Prehistoric standing stone in Cornwall, England

St Breock Downs Monolith (or St Breock Longstone; Cornish: Men Gurta) is the largest and heaviest prehistoric Menhir in Cornwall, England. It stands on the summit of St Breock Downs.

==Description==
The stone is made from the local Devonian shale which has extensive feldspar veining, and it is estimated to weigh around 16.5 tonnes. It is 4.92 metres long and stands to a height of just over 3 metres above ground level. It stands on a low stone mound or cairn with a diameter of around 10 metres. It is believed to be Late Neolithic or Early Bronze Age (around 2500-1500 BC).

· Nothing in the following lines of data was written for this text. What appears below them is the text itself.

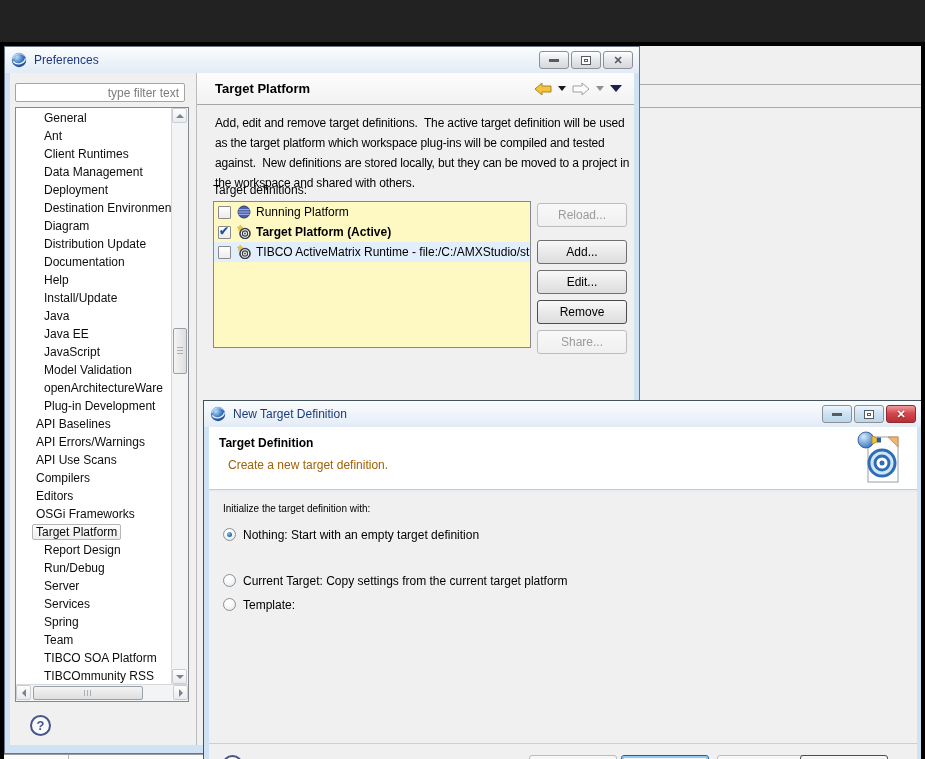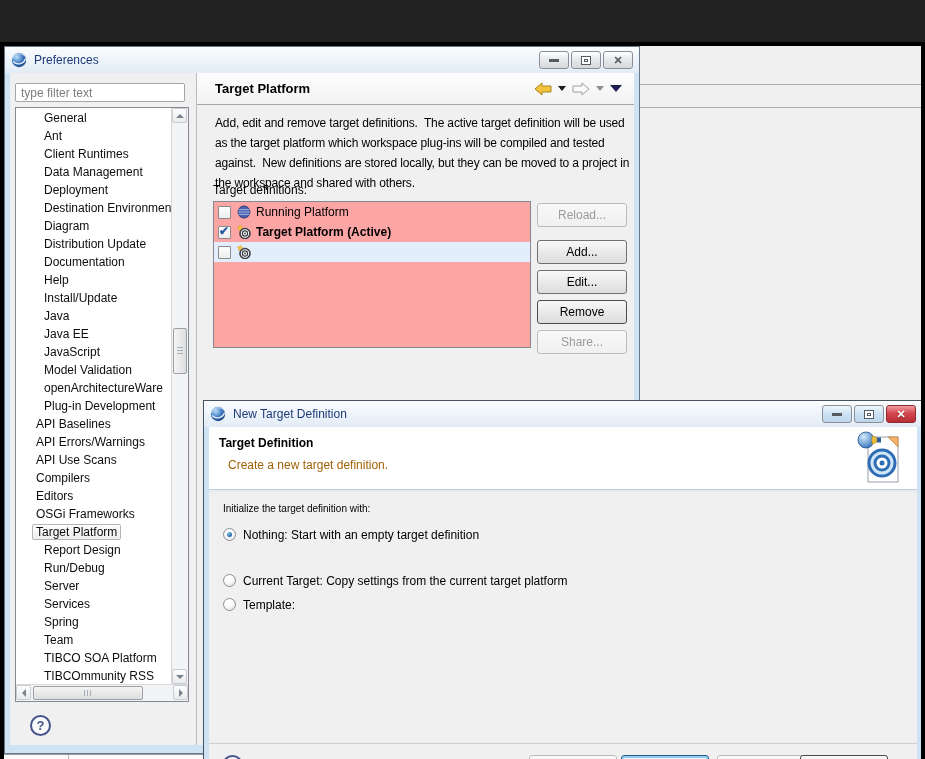"type filter text" .filter-input { text-align: none -> right }
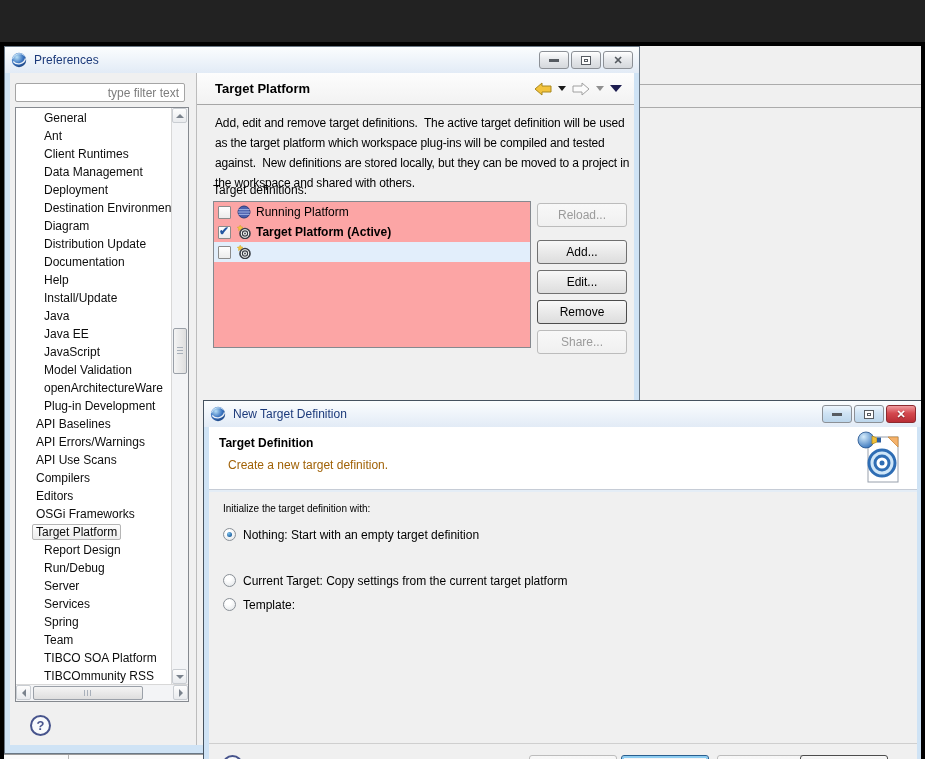"Running Platform" .targets-list { background: #fca5a5 -> #fef9c3 }
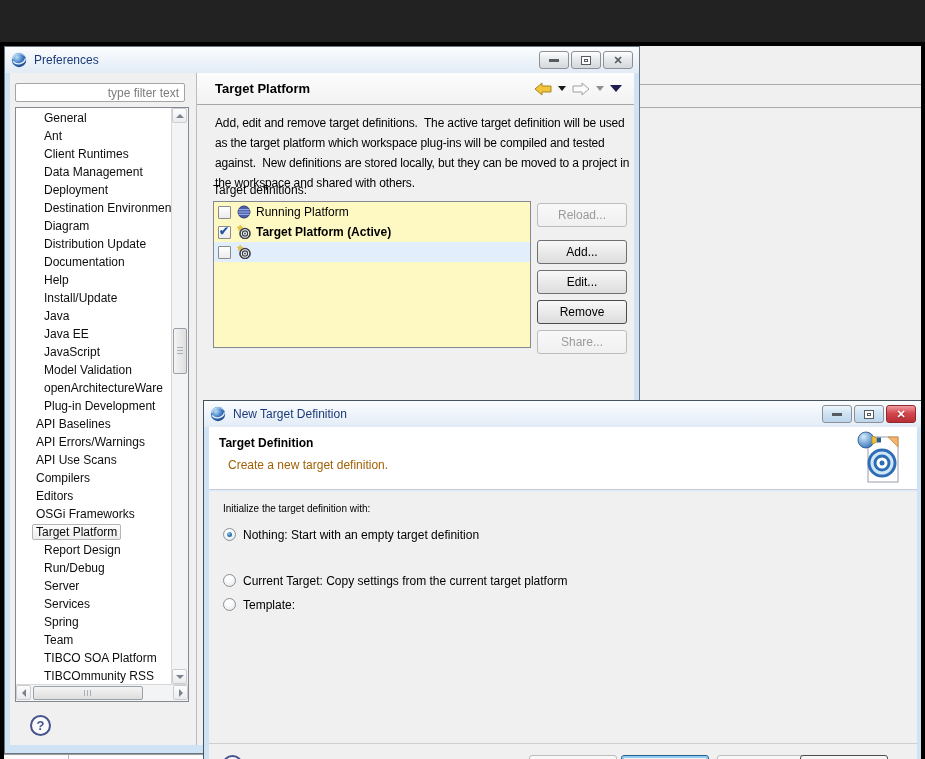"TIBCO ActiveMatrix Runtime -" span { html: none -> <span>TIBCO ActiveMatrix Runtime - file:/C:/AMXStudio/st</span> }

It fell over in 1945, and was re-erected in 1956 after a small excavation had been carried out. The excavation showed that the stone stood in a setting of quartz pebbles below which were two small hollows. Similar hollows at other sites have been found to contain human bone or ashes.

The stone may have been associated with other Bronze Age ritual monuments in the area, including one other standing stone, and a series of barrows that extend up to 4 miles (7 km) to the west.

The stone is mentioned in antiquarian records as early as 1613, and was later adopted as a St Breock parish boundary marker. The site is now in the care of the Cornwall Heritage Trust on behalf of English Heritage.